BEGIN

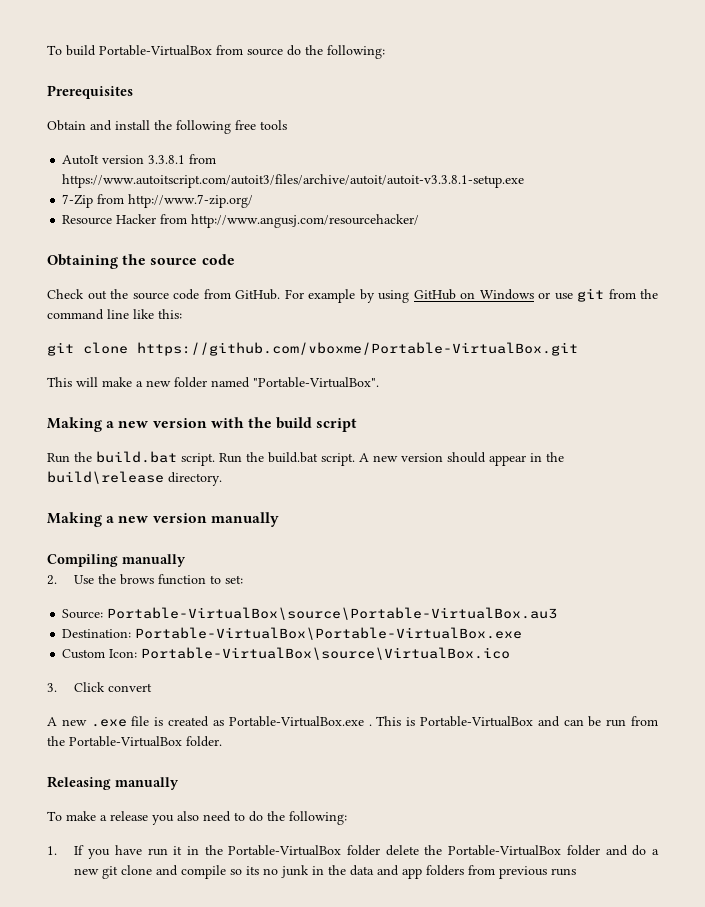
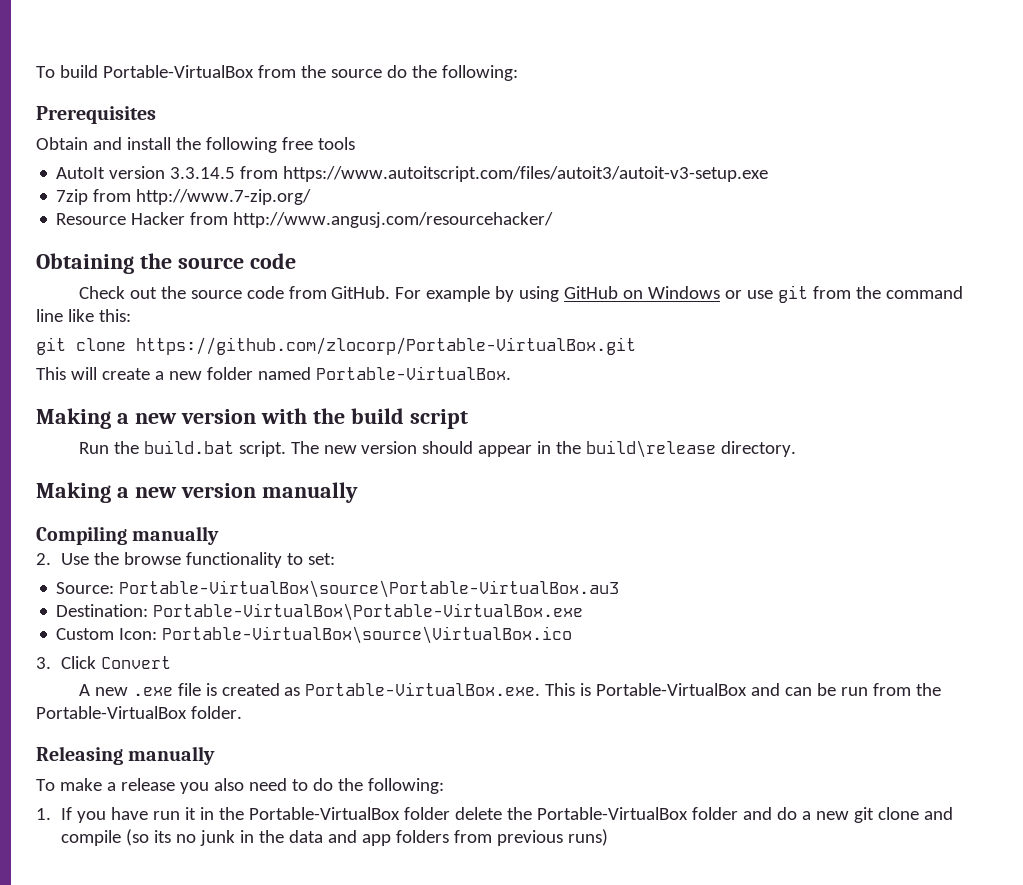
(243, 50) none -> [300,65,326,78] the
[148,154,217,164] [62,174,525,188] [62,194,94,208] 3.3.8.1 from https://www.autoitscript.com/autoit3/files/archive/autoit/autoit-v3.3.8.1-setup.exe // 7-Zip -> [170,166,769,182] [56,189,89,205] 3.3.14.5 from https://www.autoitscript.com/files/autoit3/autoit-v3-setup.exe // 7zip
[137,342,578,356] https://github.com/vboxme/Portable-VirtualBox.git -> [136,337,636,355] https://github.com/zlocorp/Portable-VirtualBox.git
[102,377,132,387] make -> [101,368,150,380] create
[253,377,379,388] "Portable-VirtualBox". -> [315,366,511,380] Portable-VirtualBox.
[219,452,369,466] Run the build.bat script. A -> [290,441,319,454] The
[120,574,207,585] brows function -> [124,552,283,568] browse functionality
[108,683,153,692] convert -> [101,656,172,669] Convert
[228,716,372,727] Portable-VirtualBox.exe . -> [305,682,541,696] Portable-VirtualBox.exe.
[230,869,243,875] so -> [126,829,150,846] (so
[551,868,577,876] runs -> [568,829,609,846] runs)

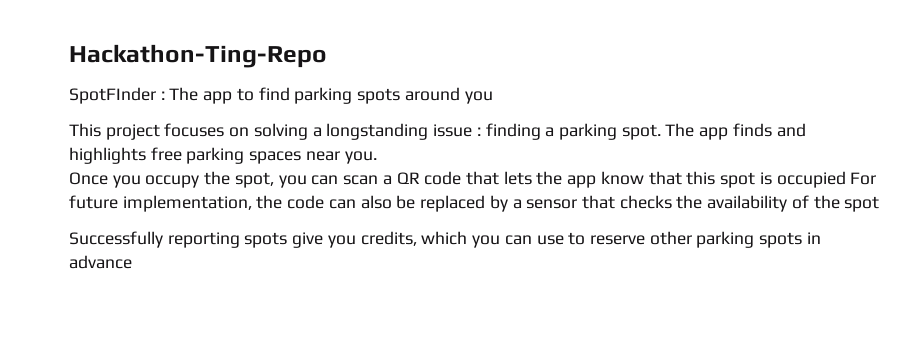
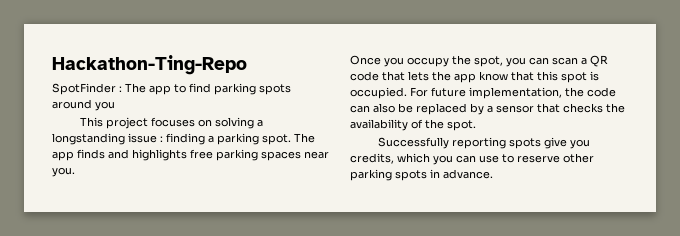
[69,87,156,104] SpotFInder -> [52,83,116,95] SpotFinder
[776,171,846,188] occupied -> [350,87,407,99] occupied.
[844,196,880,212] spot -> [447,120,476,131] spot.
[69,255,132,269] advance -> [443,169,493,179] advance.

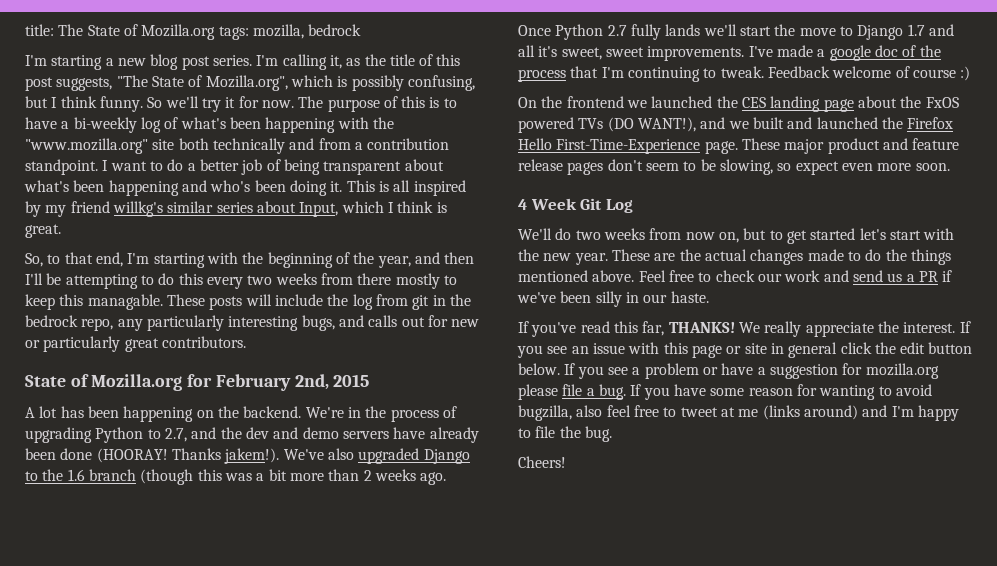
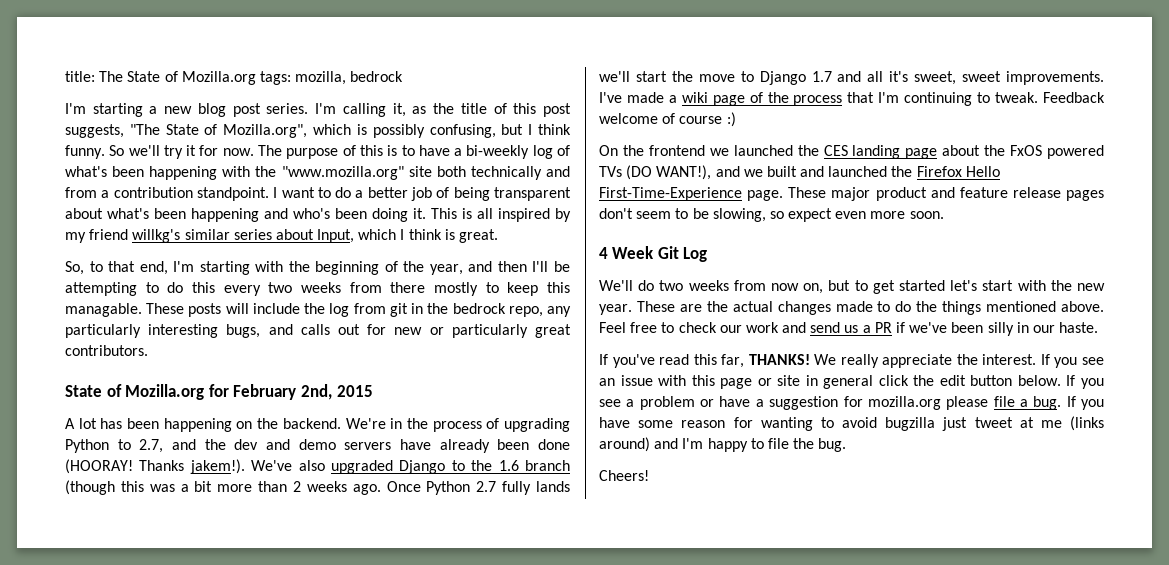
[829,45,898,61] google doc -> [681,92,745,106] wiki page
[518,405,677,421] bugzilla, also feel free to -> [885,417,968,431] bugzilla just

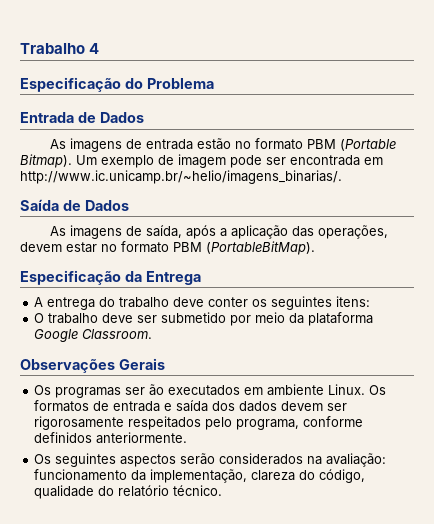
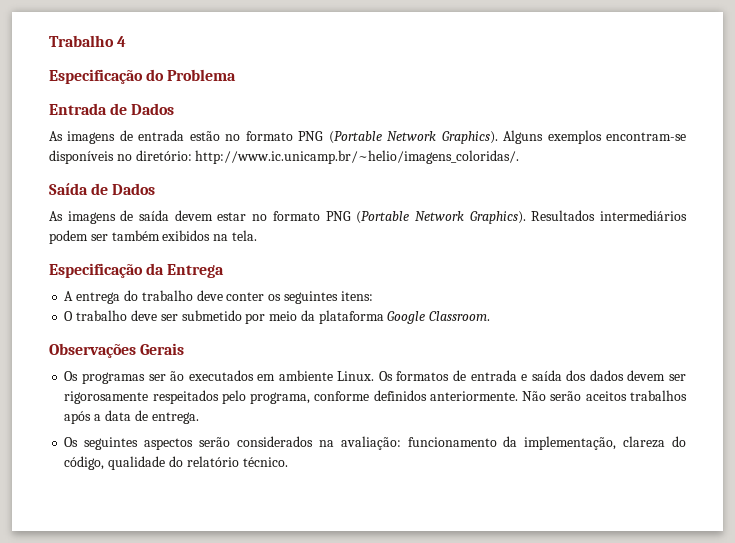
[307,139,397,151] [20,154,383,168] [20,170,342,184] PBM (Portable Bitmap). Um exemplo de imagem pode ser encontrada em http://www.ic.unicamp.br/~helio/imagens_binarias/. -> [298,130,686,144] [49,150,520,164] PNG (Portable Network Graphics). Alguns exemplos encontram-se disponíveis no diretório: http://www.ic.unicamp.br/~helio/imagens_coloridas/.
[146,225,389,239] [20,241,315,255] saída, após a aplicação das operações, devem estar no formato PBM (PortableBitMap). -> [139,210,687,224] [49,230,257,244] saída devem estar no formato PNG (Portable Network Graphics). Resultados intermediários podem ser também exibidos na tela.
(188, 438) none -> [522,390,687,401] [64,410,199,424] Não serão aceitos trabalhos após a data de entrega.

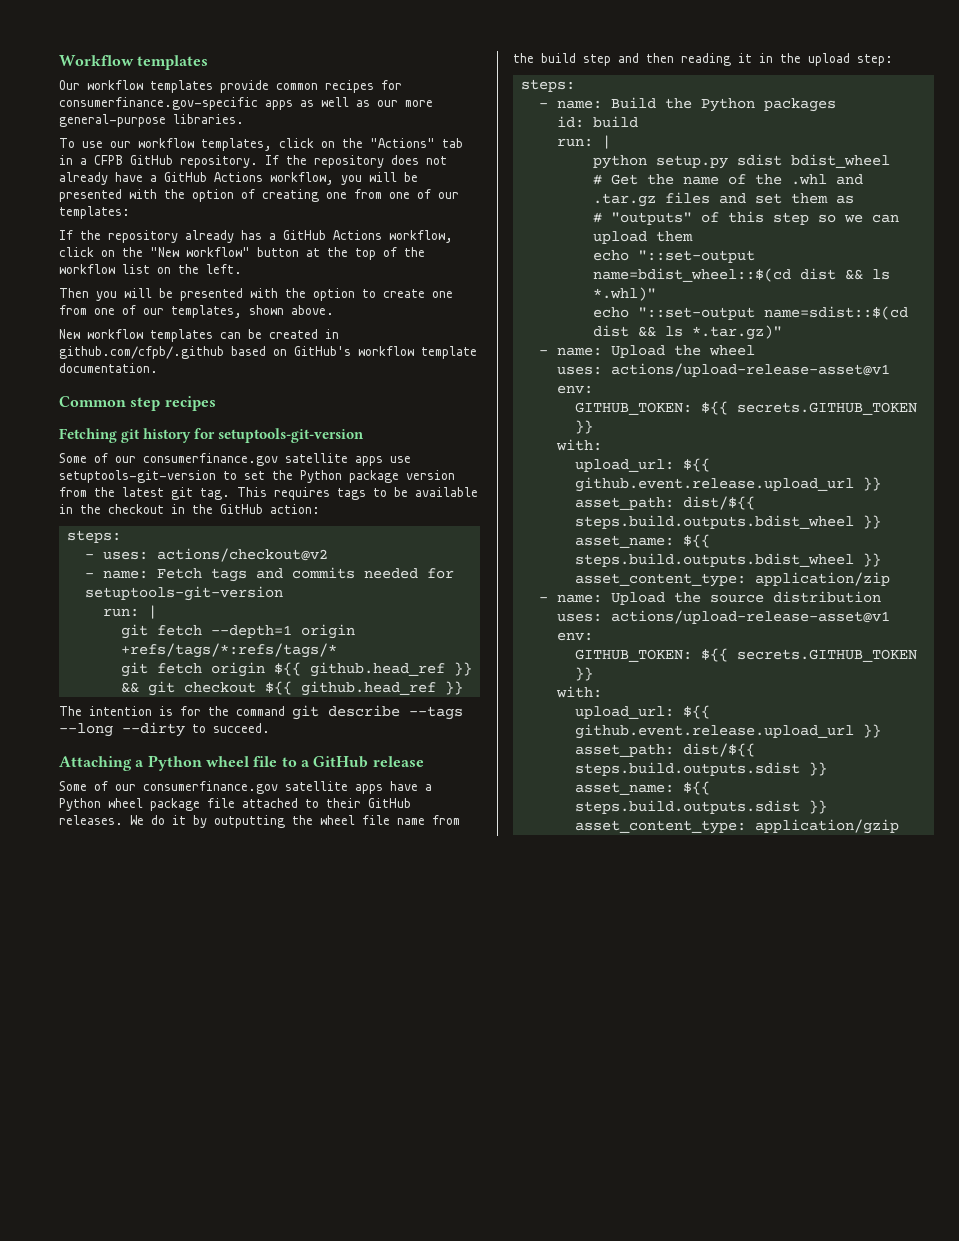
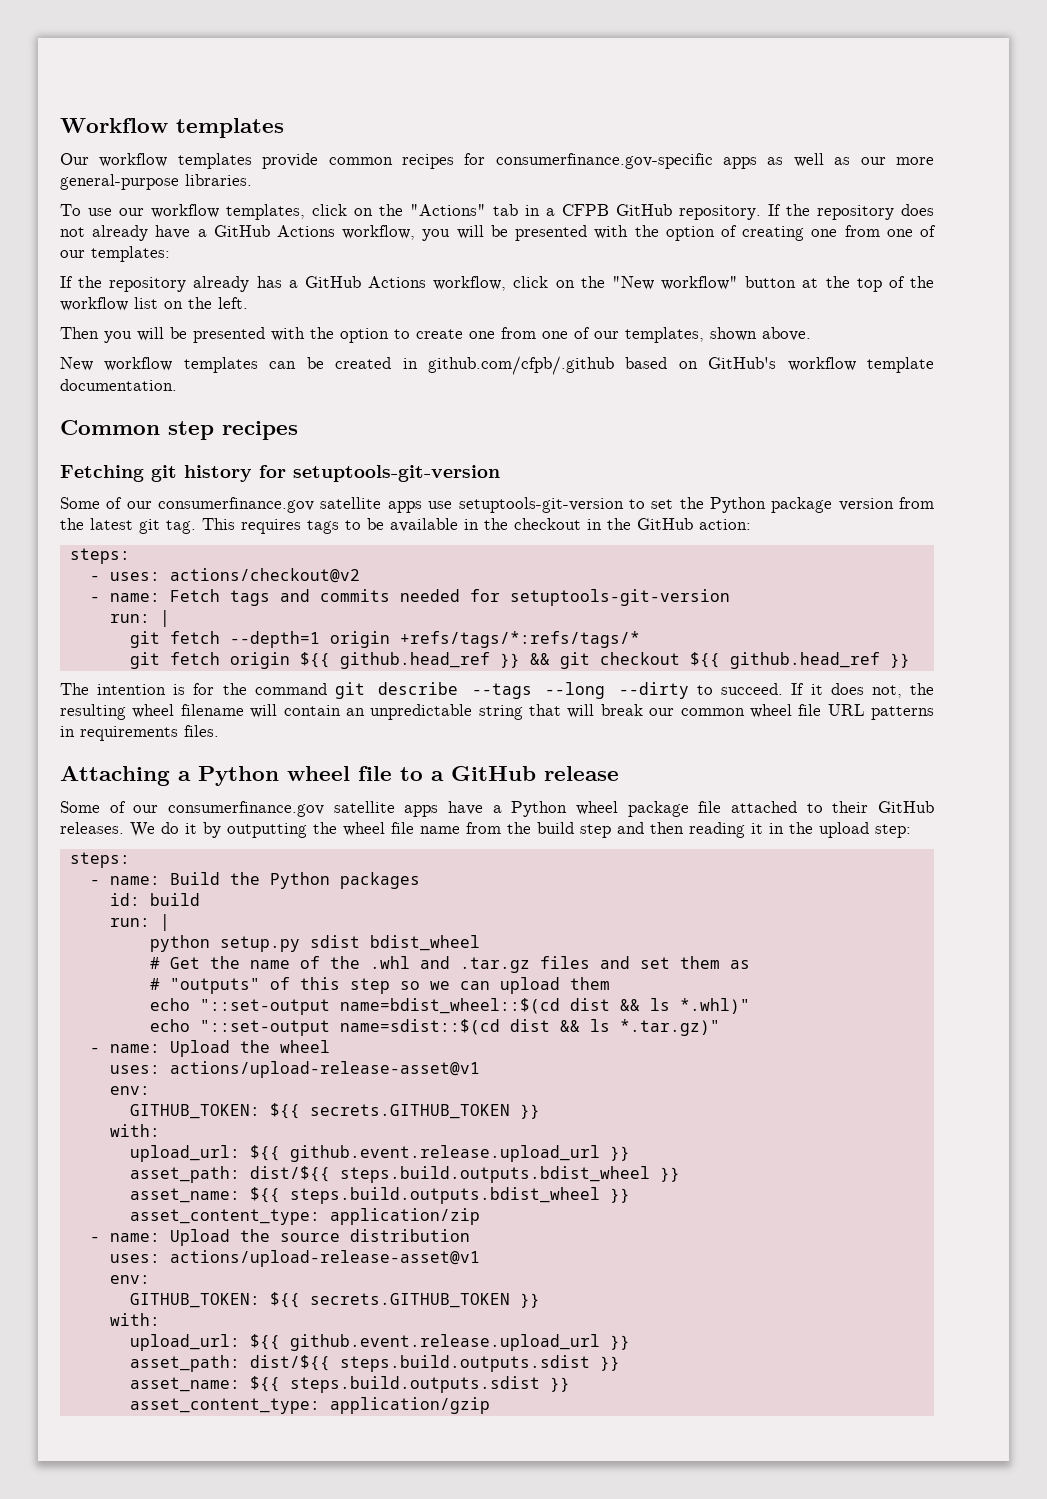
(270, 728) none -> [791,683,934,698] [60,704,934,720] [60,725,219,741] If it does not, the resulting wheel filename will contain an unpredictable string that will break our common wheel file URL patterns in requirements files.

END

Required action:
Return the records above in their entirety, word for word, with the pictures removed.

Response to the task:
(243, 50) none -> [300,65,326,78] the
[148,154,217,164] [62,174,525,188] [62,194,94,208] 3.3.8.1 from https://www.autoitscript.com/autoit3/files/archive/autoit/autoit-v3.3.8.1-setup.exe // 7-Zip -> [170,166,769,182] [56,189,89,205] 3.3.14.5 from https://www.autoitscript.com/files/autoit3/autoit-v3-setup.exe // 7zip
[137,342,578,356] https://github.com/vboxme/Portable-VirtualBox.git -> [136,337,636,355] https://github.com/zlocorp/Portable-VirtualBox.git
[102,377,132,387] make -> [101,368,150,380] create
[253,377,379,388] "Portable-VirtualBox". -> [315,366,511,380] Portable-VirtualBox.
[219,452,369,466] Run the build.bat script. A -> [290,441,319,454] The
[120,574,207,585] brows function -> [124,552,283,568] browse functionality
[108,683,153,692] convert -> [101,656,172,669] Convert
[228,716,372,727] Portable-VirtualBox.exe . -> [305,682,541,696] Portable-VirtualBox.exe.
[230,869,243,875] so -> [126,829,150,846] (so
[551,868,577,876] runs -> [568,829,609,846] runs)

[69,87,156,104] SpotFInder -> [52,83,116,95] SpotFinder
[776,171,846,188] occupied -> [350,87,407,99] occupied.
[844,196,880,212] spot -> [447,120,476,131] spot.
[69,255,132,269] advance -> [443,169,493,179] advance.

[829,45,898,61] google doc -> [681,92,745,106] wiki page
[518,405,677,421] bugzilla, also feel free to -> [885,417,968,431] bugzilla just

[307,139,397,151] [20,154,383,168] [20,170,342,184] PBM (Portable Bitmap). Um exemplo de imagem pode ser encontrada em http://www.ic.unicamp.br/~helio/imagens_binarias/. -> [298,130,686,144] [49,150,520,164] PNG (Portable Network Graphics). Alguns exemplos encontram-se disponíveis no diretório: http://www.ic.unicamp.br/~helio/imagens_coloridas/.
[146,225,389,239] [20,241,315,255] saída, após a aplicação das operações, devem estar no formato PBM (PortableBitMap). -> [139,210,687,224] [49,230,257,244] saída devem estar no formato PNG (Portable Network Graphics). Resultados intermediários podem ser também exibidos na tela.
(188, 438) none -> [522,390,687,401] [64,410,199,424] Não serão aceitos trabalhos após a data de entrega.

(270, 728) none -> [791,683,934,698] [60,704,934,720] [60,725,219,741] If it does not, the resulting wheel filename will contain an unpredictable string that will break our common wheel file URL patterns in requirements files.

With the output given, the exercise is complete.